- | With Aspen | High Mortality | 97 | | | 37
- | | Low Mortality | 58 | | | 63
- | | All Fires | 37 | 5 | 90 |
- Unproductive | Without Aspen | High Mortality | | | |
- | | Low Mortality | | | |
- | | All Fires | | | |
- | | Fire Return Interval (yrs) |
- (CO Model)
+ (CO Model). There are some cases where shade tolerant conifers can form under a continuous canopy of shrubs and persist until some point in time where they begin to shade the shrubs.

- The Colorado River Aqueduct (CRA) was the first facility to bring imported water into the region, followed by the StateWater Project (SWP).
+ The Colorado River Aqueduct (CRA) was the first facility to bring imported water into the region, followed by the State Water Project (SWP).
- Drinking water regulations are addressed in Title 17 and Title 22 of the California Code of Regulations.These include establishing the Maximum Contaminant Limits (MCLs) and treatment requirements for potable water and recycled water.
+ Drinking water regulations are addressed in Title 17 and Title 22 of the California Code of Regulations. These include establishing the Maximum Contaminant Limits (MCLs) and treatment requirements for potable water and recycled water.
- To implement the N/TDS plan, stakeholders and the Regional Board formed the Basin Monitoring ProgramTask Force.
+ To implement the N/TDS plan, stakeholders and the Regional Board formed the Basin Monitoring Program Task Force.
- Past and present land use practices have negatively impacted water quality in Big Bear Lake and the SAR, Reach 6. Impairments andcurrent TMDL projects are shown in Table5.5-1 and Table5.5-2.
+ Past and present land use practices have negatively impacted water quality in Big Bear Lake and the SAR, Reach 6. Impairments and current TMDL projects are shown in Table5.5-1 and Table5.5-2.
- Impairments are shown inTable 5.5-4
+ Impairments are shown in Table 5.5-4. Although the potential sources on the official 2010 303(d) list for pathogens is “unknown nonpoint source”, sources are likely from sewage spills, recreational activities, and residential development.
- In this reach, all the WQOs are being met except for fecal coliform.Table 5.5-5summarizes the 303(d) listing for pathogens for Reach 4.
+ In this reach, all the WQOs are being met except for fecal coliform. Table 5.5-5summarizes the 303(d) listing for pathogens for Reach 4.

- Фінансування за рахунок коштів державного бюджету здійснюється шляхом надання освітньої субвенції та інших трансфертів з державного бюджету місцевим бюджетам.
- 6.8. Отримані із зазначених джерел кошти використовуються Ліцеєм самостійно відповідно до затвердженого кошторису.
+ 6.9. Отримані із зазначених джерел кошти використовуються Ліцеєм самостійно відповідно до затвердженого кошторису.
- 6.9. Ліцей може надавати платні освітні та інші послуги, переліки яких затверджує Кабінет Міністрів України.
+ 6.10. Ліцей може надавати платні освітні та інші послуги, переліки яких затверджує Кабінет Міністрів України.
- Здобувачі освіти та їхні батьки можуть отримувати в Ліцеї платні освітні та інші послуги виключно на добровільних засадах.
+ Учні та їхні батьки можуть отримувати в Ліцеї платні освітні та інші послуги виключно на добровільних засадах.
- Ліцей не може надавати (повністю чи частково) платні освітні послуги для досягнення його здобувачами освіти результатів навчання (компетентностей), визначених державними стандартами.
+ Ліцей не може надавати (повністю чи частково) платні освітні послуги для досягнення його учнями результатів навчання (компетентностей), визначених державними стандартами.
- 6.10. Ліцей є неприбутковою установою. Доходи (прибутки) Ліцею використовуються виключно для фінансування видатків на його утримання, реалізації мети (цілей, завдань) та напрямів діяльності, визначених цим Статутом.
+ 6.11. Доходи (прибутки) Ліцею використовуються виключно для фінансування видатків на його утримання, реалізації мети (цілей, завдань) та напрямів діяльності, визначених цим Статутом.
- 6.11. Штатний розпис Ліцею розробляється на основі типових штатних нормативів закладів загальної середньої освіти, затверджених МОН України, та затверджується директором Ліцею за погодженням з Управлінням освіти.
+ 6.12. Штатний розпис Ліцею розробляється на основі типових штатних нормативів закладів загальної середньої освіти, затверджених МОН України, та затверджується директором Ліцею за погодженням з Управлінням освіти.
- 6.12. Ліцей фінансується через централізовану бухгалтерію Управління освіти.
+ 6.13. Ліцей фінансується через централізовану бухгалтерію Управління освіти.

> **Your assignment**
In the records above, find each line with the word "завдань" and copy it.

> **Answer area**
- 6.10. Ліцей є неприбутковою установою. Доходи (прибутки) Ліцею використовуються виключно для фінансування видатків на його утримання, реалізації мети (цілей, завдань) та напрямів діяльності, визначених цим Статутом.
+ 6.11. Доходи (прибутки) Ліцею використовуються виключно для фінансування видатків на його утримання, реалізації мети (цілей, завдань) та напрямів діяльності, визначених цим Статутом.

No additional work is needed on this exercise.